SPD plant Reform der Erbschaftssteuer – höhere Besteuerung großer Vermögen

Die SPD will Medienberichten zufolge die Erbschaftssteuer reformieren und Erben großer Vermögen stärker besteuern. Ein Konzeptpapier sieht vor, dass gleichzeitig die Weitergabe kleinerer Beträge steuerlich entlastet werden soll. Darüber berichteten das ARD-Hauptstadtstudio und die «Bild»-Zeitung.
Laut ARD soll es in Zukunft einen Lebensfreibetrag von einer Million Euro geben, der steuerfrei vererbt werden kann – 900.000 Euro für Erbschaften innerhalb der Familie und 100.000 Euro von nicht oder entfernt verwandten Personen. Ein selbst genutztes Eigenheim wäre davon nicht betroffen. Die Partei wollte auf Anfrage der Deutschen Presse-Agentur keine Stellung zu dem Konzept nehmen.
SPD-Fraktionsvize Wiebke Esdar sagte der ARD-«Tagesschau»: «Wir wollen darüber hinaus selbstverständlich auch im Blick behalten, dass wir Arbeitsplätze in Deutschland sichern und werden dafür auch vorschlagen, dass wir mit sehr weitreichenden Stundungsregelungen die Möglichkeiten geben, dass anfallende Steuern auf 20 Jahre gestreckt werden.»
Lars Klingbeil, Vorsitzender der SPD und Vizekanzler, betonte während einer Reise in Washington, dass er die Diskussion über die Erbschaftsteuer auch als eine Diskussion über Leistungsgerechtigkeit betrachtet.

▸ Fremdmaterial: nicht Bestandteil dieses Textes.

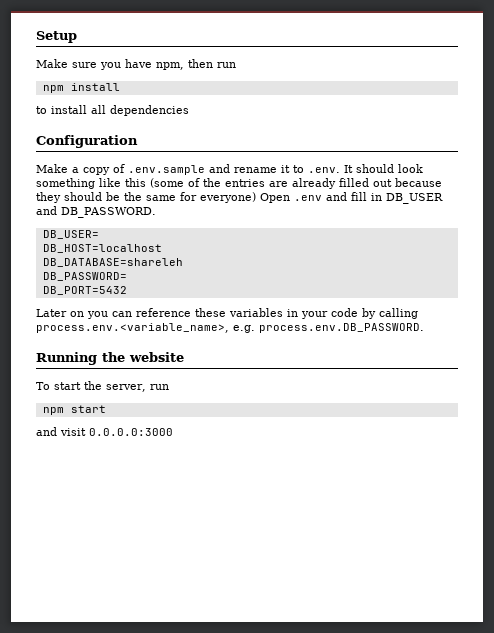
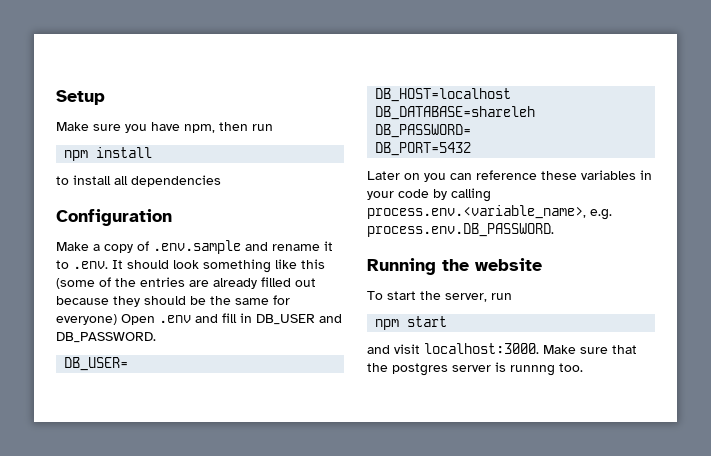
- and visit 0.0.0.0:3000
+ and visit localhost:3000. Make sure that the postgres server is runnng too.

Partei will Konzept am Dienstag vorstellen
Bislang gelten die Freibeträge für Erbschaften und Schenkungen für einen Zeitraum von zehn Jahren. Kinder können etwa per Schenkung oder Erbe 400.000 Euro steuerfrei vermacht bekommen. «Es ist für uns selbstverständlich, dass das Wohnhaus von Oma steuerfrei geerbt werden kann, aber für drei Villen Erbschaftsteuer anfällt», zitiert die «Bild»-Zeitung aus dem SPD-Papier.
Die Partei plant laut ARD, einen zusätzlichen Freibetrag in Höhe von fünf Millionen Euro für die Vererbung von Unternehmen einzuführen und Stundungsmöglichkeiten von bis zu 20 Jahren anzubieten.
Gemäß ARD wurde das Dokument in Kooperation zwischen der Parteiführung und der Bundestagsfraktion erstellt. Die Fraktion plant, das Konzept am Dienstag vorzustellen. Es ist geplant, eine Pressekonferenz unter anderem mit Esdar und dem SPD-Generalsekretär Tim Klüssendorf abzuhalten.